--- Your goal ---
Go through the data and copy each line where the word "moved" shows up.

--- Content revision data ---
☆ ☆ ☆ ☆ ☆

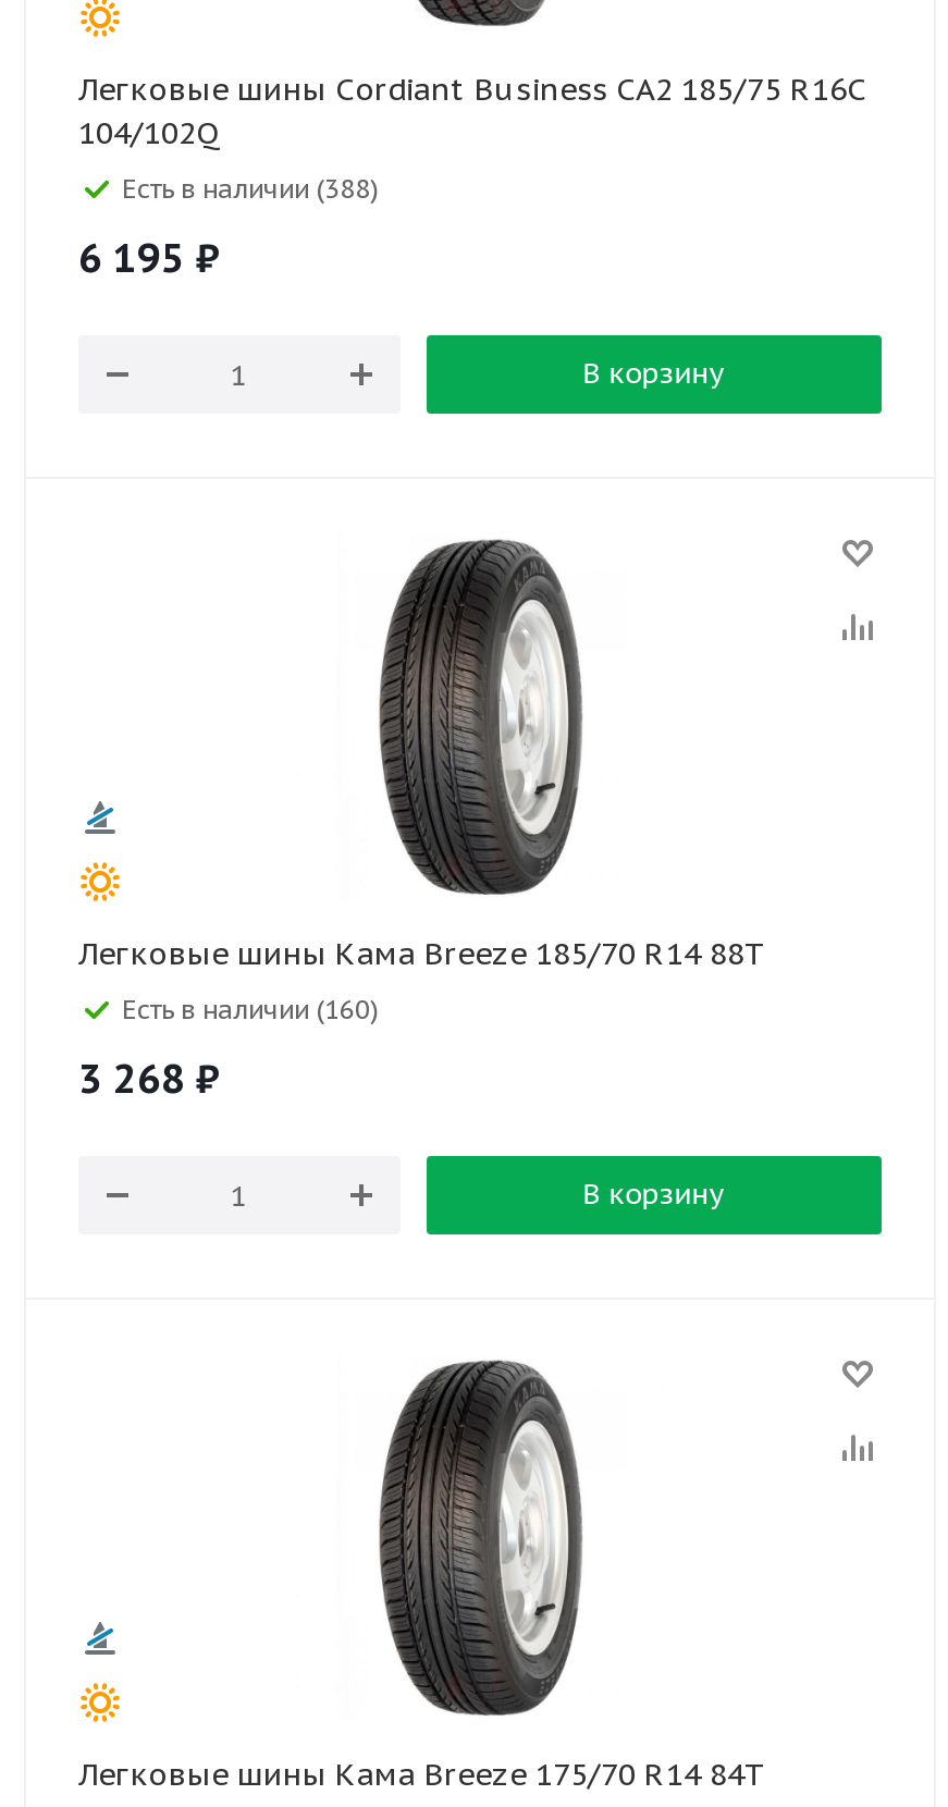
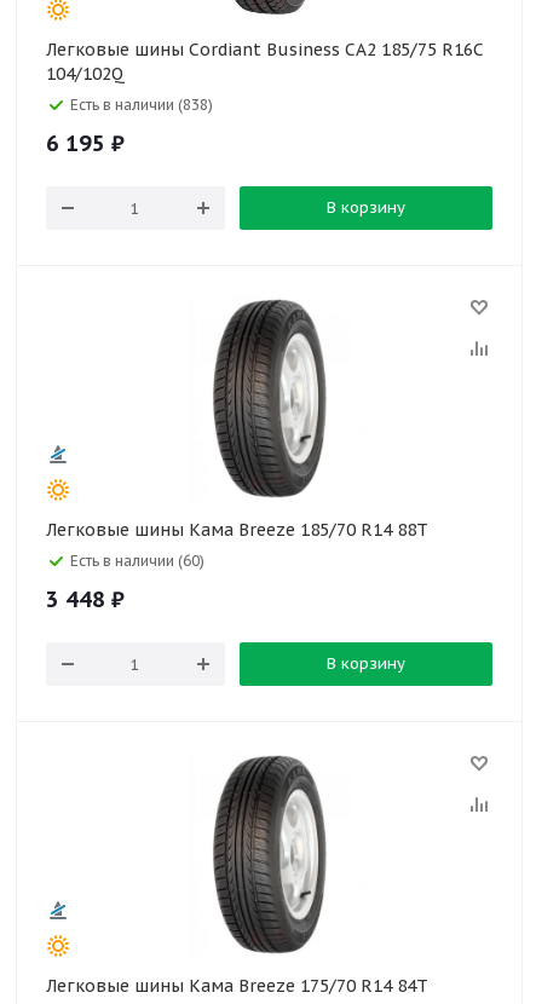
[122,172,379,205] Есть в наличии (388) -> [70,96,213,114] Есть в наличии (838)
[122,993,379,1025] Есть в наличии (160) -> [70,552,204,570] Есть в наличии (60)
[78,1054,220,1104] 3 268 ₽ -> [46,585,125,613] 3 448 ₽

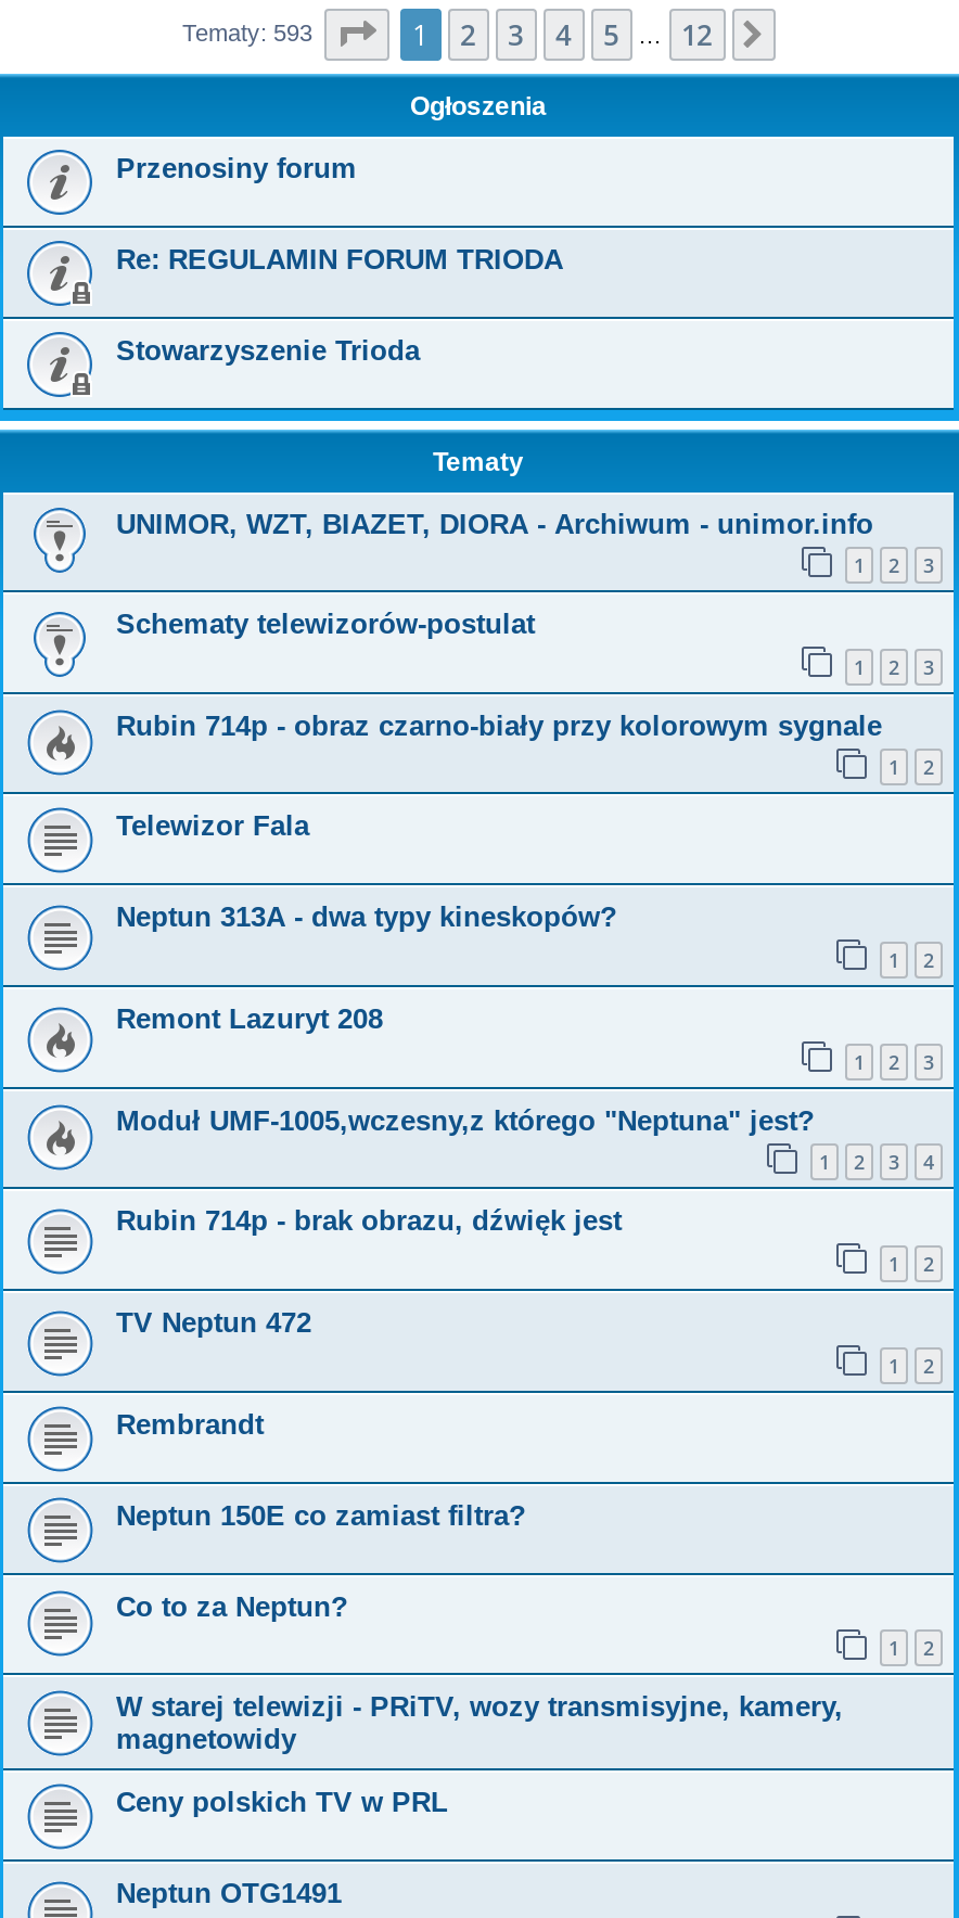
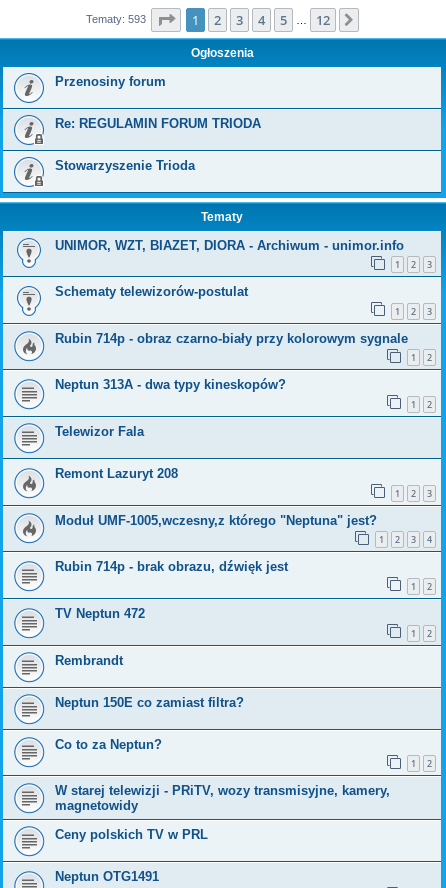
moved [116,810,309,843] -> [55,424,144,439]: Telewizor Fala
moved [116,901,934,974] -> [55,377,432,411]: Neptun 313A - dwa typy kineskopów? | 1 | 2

☆ ☆ ☆ ☆ ☆

--- Solution for this exercise ---
moved [116,810,309,843] -> [55,424,144,439]: Telewizor Fala
moved [116,901,934,974] -> [55,377,432,411]: Neptun 313A - dwa typy kineskopów? | 1 | 2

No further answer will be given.